Pakistan says digital assets are about more than crypto 

Pakistan crypto push

Pakistan’s Minister of State for Digital Assets, Bilal bin Saqib, has called for a broader discussion on blockchain and digital assets, saying the fast evolving sector should be assessed on its individual technologies rather than treated as a single category.  

His remarks came after a meeting with renowned Islamic scholar Mufti Muhammad Taqi Usmani, whose recent religious ruling declared that purchasing goods with cryptocurrency is not permissible under Islamic law.  

Saqib, who also serves as chairman of the Pakistan Virtual Assets Regulatory Authority (PVARA), said both sides agreed on one key priority, protecting Pakistanis from fraud, financial scams and exploitation in the digital finance space.  

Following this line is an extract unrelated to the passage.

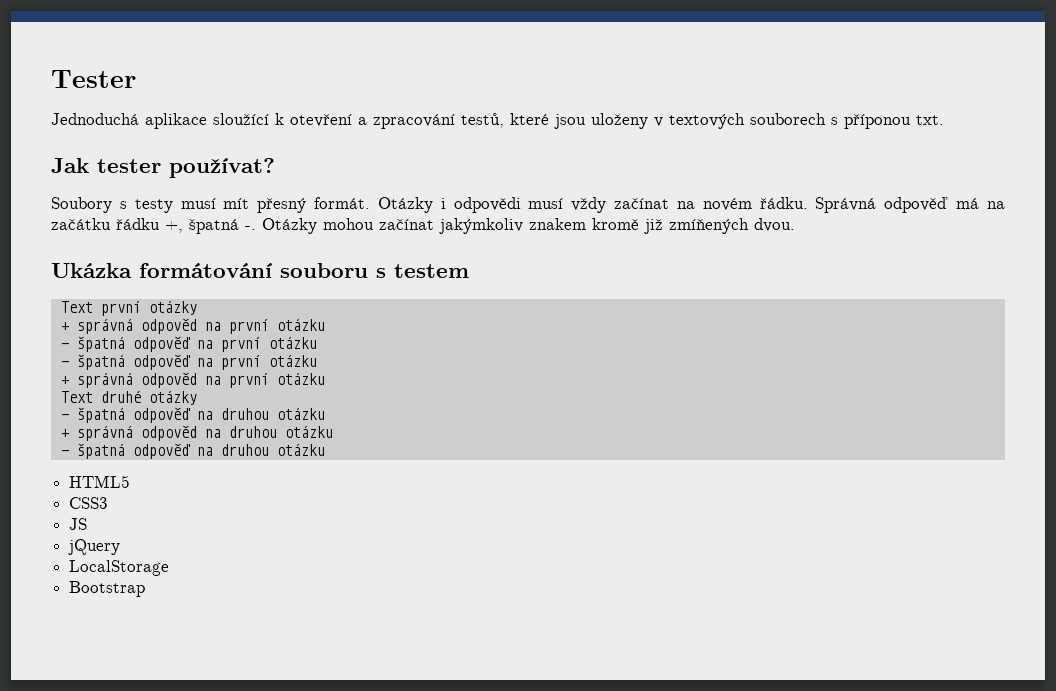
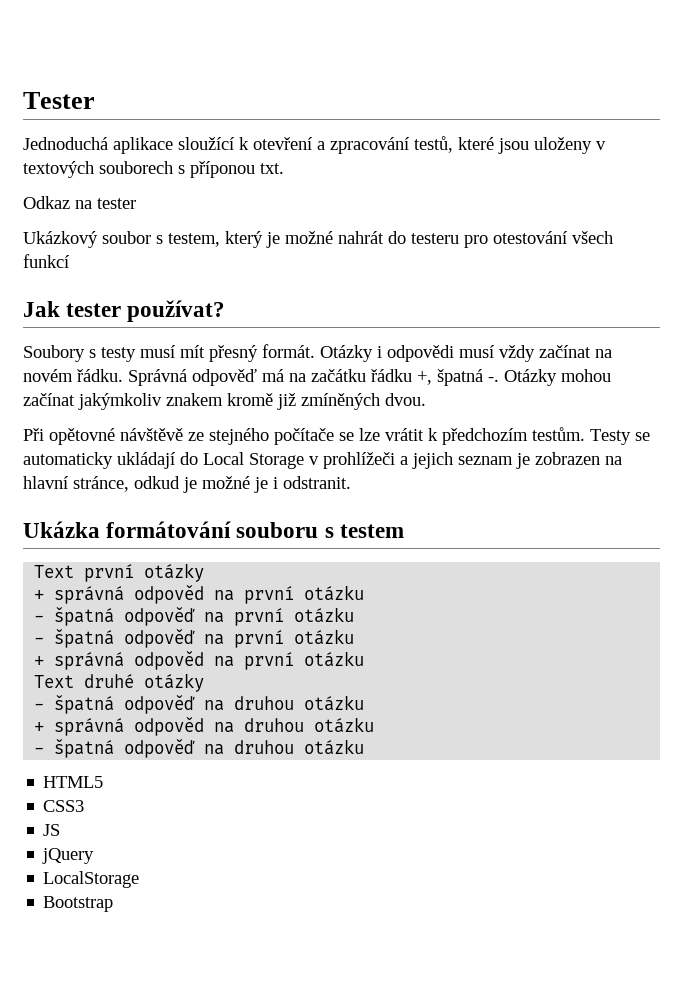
(944, 120) none -> [23,196,136,209] [23,231,613,248] [23,254,69,268] // Odkaz na tester // Ukázkový soubor s testem, který je možné nahrát do testeru pro otestování všech funkcí
[669,218,749,234] zmíňených -> [301,393,380,410] zmíněných
(795, 225) none -> [23,427,650,445] [23,452,622,469] [23,476,351,493] // Při opětovné návštěvě ze stejného počítače se lze vrátit k předchozím testům. Testy se automaticky ukládají do Local Storage v prohlížeči a jejich seznam je zobrazen na hlavní stránce, odkud je možné je i odstranit.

In a post on X on Saturday, Saqib described his discussion with Mufti Usmani as constructive and said there was a shared commitment to ensuring that any future approach to digital assets puts public interest first.  

However, he stressed that blockchain technology covers a much wider range of applications than cryptocurrencies alone.  

According to Saqib, blockchain networks, digital assets, stablecoins and tokenised real world assets each serve different purposes and should be examined individually. He said these technologies require detailed technical analysis alongside thorough Shariah review instead of being judged through a single framework.  

He added that as the sector continues to develop around the world, Pakistan should encourage continued engagement between religious scholars, regulators and industry experts. Such collaboration, he said, would help shape a policy framework that remains consistent with Islamic principles while also reflecting a clear understanding of emerging technologies.  

The discussion follows a recently issued fatwa by Darul Ifta at Jamia Darul Uloom Karachi, which concluded that cryptocurrency does not meet the criteria to be recognised as “wealth” under Islamic jurisprudence based on research conducted so far.  

The ruling, dated June 10, 2026, was signed by Mufti Usmani, a former judge of the Federal Shariat Court, along with five other prominent Islamic scholars.  

The fatwa specifically states that using cryptocurrency to purchase goods is impermissible, adding a significant religious perspective to Pakistan’s growing debate over digital finance.  

The exchange between Saqib and Mufti Usmani highlights the balancing act facing policymakers as Pakistan explores opportunities in blockchain and virtual assets while addressing religious concerns, consumer protection and the need for an appropriate regulatory framework. It also signals that discussions on the Shariah status of different digital asset classes are likely to continue as the technology evolves and new use cases emerge.